Similar models could be used in industries with high risk of AI disruption and low unionization rates—like computer programming, HR, finance, and more—to ensure workers have a say in how AI is introduced. Policymakers could also consider initiatives that require companies to consult with worker representatives before implementing AI systems, drawing inspiration from Germany’s works councils, which provide formal mechanisms for workers to influence technology decisions in the workplace.
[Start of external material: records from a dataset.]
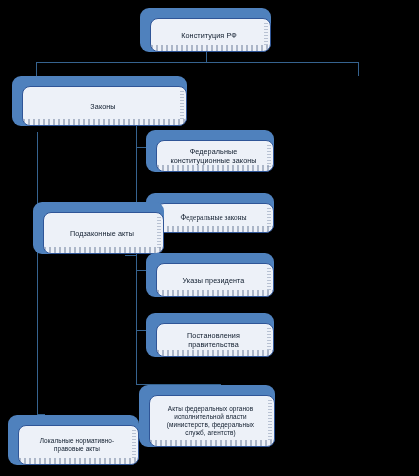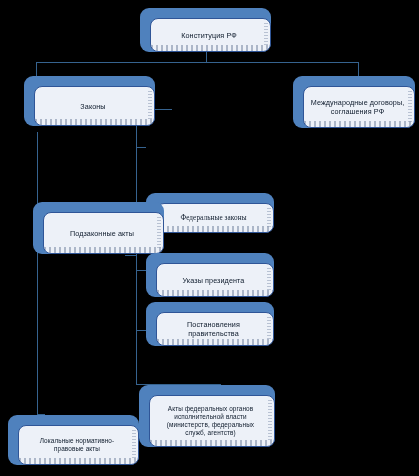"Законы" div.node { left: 24px -> 12px; padding-left: none -> 44px }
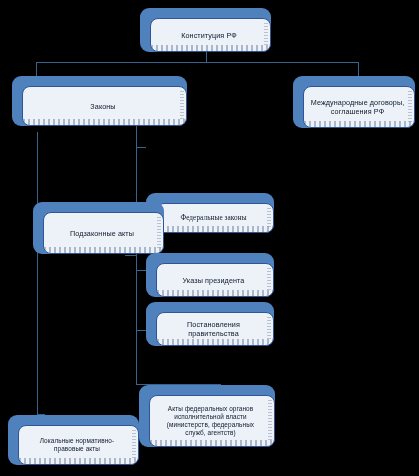"Международные договоры," div.node { html: <div> <div></div> <div> <span>Международные договоры, соглашения РФ</span> </div> </div> -> none }
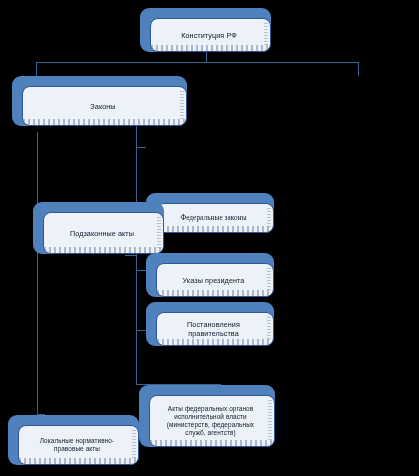"Федеральные" div.node { html: none -> <div> <div></div> <div> <span>Федеральные конституционные законы</span> </div> </div> }
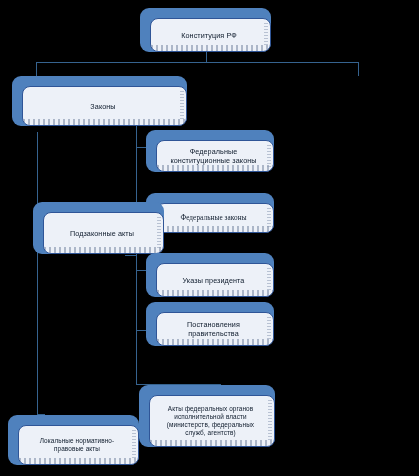"Постановления" div.node { top: 302px -> 313px }
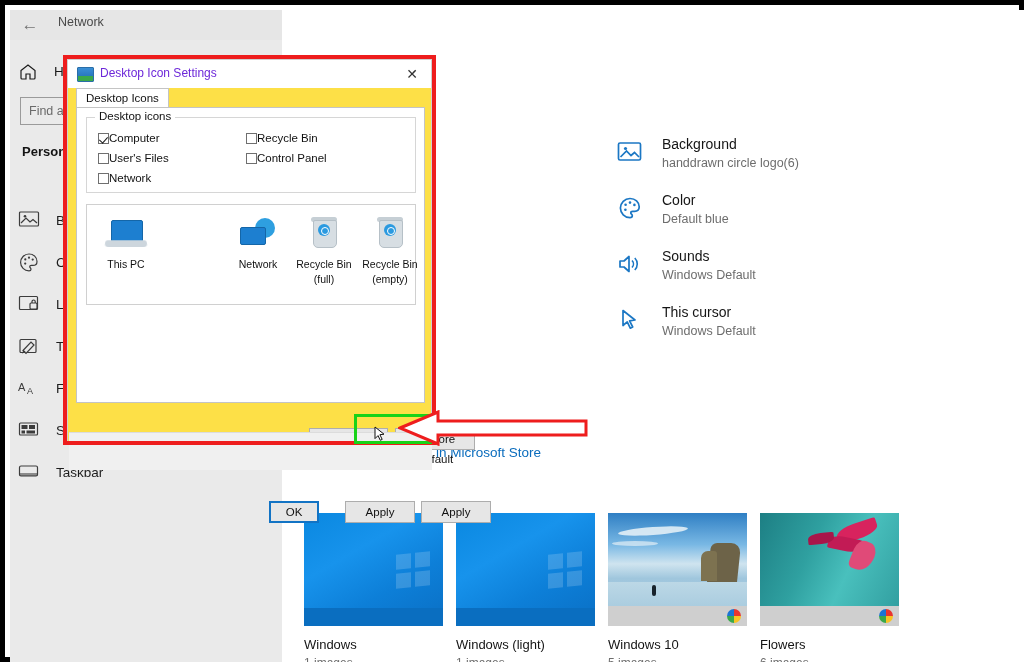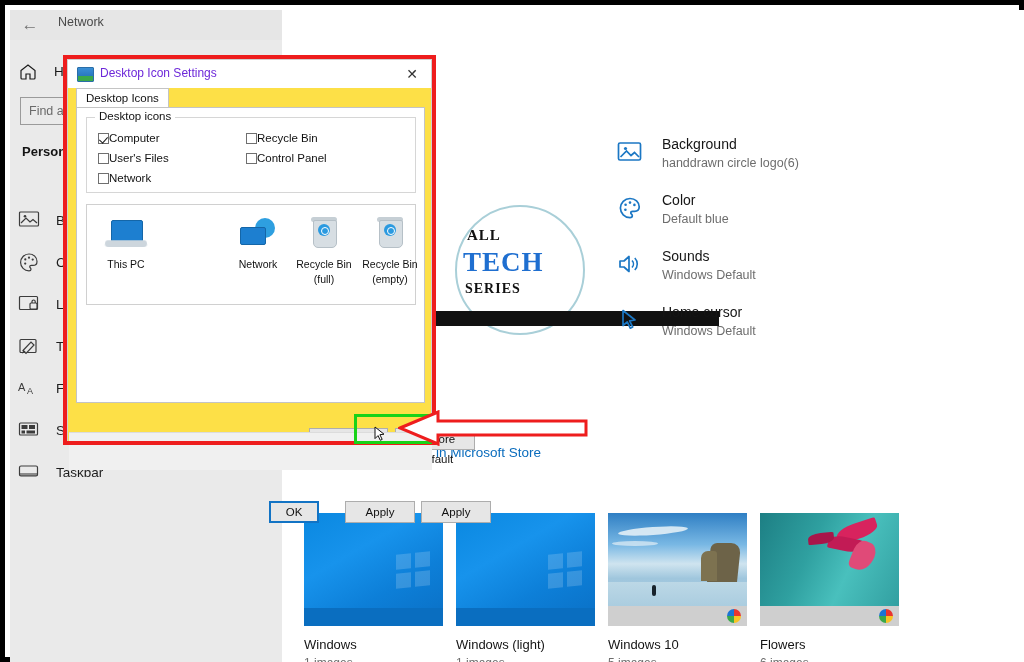"ALL" div { html: <div> <div></div> <div></div> <div>ALL</div> <div><span>TECH</span></div> <div>SERIES</div> <div></div> </div> -> none }
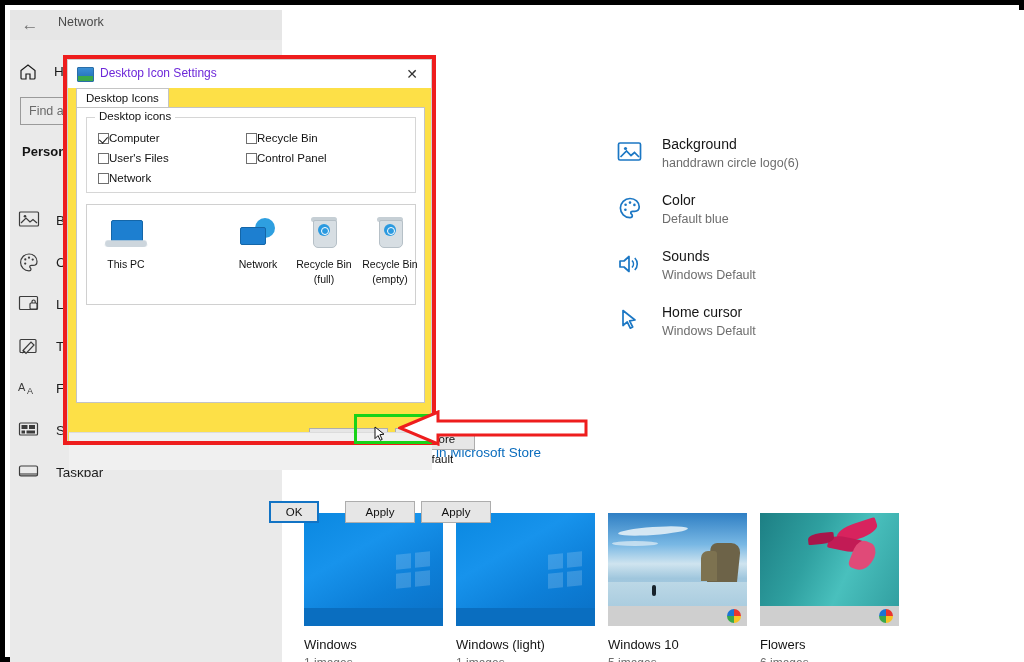"Home cursor" span.s-title { text: Home -> This }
New Taxes on Corporate AI Beneficiaries to Fund Important Societal Work
We also urge policymakers to consider approaches that tax the corporate beneficiaries of AI adoption to fund societally important work.
The case for broadly shared AI benefits is even stronger than with past technological revolutions. Unlike the steam engine, assembly line, or computers, AI fundamentally depends on humanity's collective intellectual output. It is trained on billions of books, articles, images, and conversations representing an unprecedented appropriation of human knowledge. While steam engines consumed coal and factories processed raw materials, AI processes human ideas, creativity, and cultural expressions. If our shared human knowledge is the foundation of AI's productivity gains, then workers deserve to share in those benefits rather than simply bearing the costs.
The two-day weekend represents a powerful example of productivity gains directly benefiting workers. It was made possible by the industrial revolution’s transformation of work in the late 19th century. If we are poised to see significant productivity and GDP growth from AI, we should be thinking about what our version of the weekend could be.
As AI drives productivity gains that aren't reflected in employment, new mechanisms can redistribute these benefits to support socially necessary but undervalued work. Rather than jump to solutions like universal basic income, we should prioritize solutions that encourage employment, particularly for jobs that contribute to society and are unlikely to be displaced. Jobs in areas like education, child care, elder care, mental health counseling, and social work are likely to become only more important as we enter this period of transition, and they each suffer from shortages of available workers in part because of lower pay. We should also try to incentivize work that facilitates social cohesion and community-building, especially given the alarming studies around the rising rates of loneliness and antisocial behavior.
In recent years, some countries have implemented strategies to try to redirect the productivity gains from automation to better compensate work with high social value. For example, South Korea has implemented a reduced tax deduction for automation investments that directly replace human workers, using the resulting revenue to fund expansions of their caregiving workforce. There are multiple ways that this tax could be designed, including a blanket corporate tax rate increase, a tax specifically on the AI firms most poised to benefit from this technology, a tax on corporate subscriptions to AI models, or a tax on firms that displace workers in favor of automation or AI.
Conclusion
AI could replace millions of American jobs and eliminate certain career paths entirely, but American policymakers have not even begun a serious conversation about what to do about it. We can’t let helplessness prevail: we can still use the tools of government to produce a better future for workers and for the country. We hope policymakers will consider the ideas we’ve laid out here and start to tackle the issue head on.